Heureusement, la visite japonaise a eu lieu entre les deux épidémies tragiques qui ont frappé le nord de l'Italie. Cependant, mon approche m'amène à déceler davantage de continuités que de contradictions dans l'histoire.
Est-ce que cela distingue sa direction à la Pinacothèque ?
L'Ambrosiana est une réalité collégiale. Ensemble, restaurateurs et médecins, nous travaillons tous, conscients du grand changement en cours, à en exploiter les possibilités, à commencer par l'intelligence artificielle.
Un exemple ?
« La salle qui abrite la collection privée de peintures flamandes la plus remarquable d’Italie (avec les splendides Vases de fleurs de Jan Brueghel, ndlr ) a été rouverte ces derniers jours grâce à la mise à disposition d’un outil technologique qui favorise l’enseignement, unissant art et spiritualité ».
Des jeunes de dix-huit ans, et pas seulement de Milan, affluent aux cours gratuits de la quinzième École d'été, qu'elle organise sur la lecture d'une œuvre d'art. Il faut conclure en reconsidérant le rôle du musée : a-t-il remplacé l'Église ?
« Dans le mécénat, peut-être, mais il ne le remplace certainement pas en toutes choses. Quant à l'Ambrosienne, Frédéric l'avait fondée pour promouvoir l'amour de la beauté, pour le bien des personnes, de la société et de l'Église, en choisissant comme symbole le palmier qui fleurit dans le désert.
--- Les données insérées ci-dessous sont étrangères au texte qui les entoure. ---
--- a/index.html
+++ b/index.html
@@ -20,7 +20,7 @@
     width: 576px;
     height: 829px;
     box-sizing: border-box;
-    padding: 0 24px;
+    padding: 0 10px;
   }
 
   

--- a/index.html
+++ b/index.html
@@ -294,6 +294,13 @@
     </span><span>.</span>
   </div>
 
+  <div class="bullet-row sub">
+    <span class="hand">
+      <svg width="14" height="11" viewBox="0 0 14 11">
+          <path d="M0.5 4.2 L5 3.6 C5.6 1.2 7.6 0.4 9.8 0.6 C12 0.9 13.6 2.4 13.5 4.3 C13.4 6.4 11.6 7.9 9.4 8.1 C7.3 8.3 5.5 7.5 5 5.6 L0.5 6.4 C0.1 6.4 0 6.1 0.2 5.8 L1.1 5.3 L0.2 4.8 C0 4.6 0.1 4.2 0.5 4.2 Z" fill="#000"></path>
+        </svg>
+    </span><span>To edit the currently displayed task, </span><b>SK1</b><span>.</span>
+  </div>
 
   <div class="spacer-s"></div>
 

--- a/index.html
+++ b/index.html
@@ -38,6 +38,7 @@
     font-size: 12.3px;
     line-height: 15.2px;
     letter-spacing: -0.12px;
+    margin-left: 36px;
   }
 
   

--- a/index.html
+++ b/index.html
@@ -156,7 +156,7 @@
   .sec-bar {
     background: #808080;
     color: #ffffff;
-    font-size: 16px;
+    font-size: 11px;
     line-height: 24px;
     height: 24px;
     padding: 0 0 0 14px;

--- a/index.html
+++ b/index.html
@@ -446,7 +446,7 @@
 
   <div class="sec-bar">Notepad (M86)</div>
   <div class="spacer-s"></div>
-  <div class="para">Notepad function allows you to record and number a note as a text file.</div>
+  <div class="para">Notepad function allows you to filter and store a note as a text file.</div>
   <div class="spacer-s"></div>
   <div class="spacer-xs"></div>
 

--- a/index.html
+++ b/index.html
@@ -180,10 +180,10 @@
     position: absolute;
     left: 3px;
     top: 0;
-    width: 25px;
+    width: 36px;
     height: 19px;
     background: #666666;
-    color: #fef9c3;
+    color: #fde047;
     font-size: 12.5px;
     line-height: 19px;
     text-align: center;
Une mission très actuelle. »
Sans références à la politique actuelle (qui sont interdites par le Statut), en tant qu’homme d’Église, êtes-vous optimiste ?
« Devant le carton préparatoire de l'École d'Athènes de Raphaël que nous conservons, et qui célèbre la recherche de la vérité par la science, j'aime rappeler qu'il l'a dessiné à l'âge de 24 ans. Dans la Stanza della Signature au Vatican, où il a réalisé la fresque, il a indiqué que la foi et la théologie sont également nécessaires ».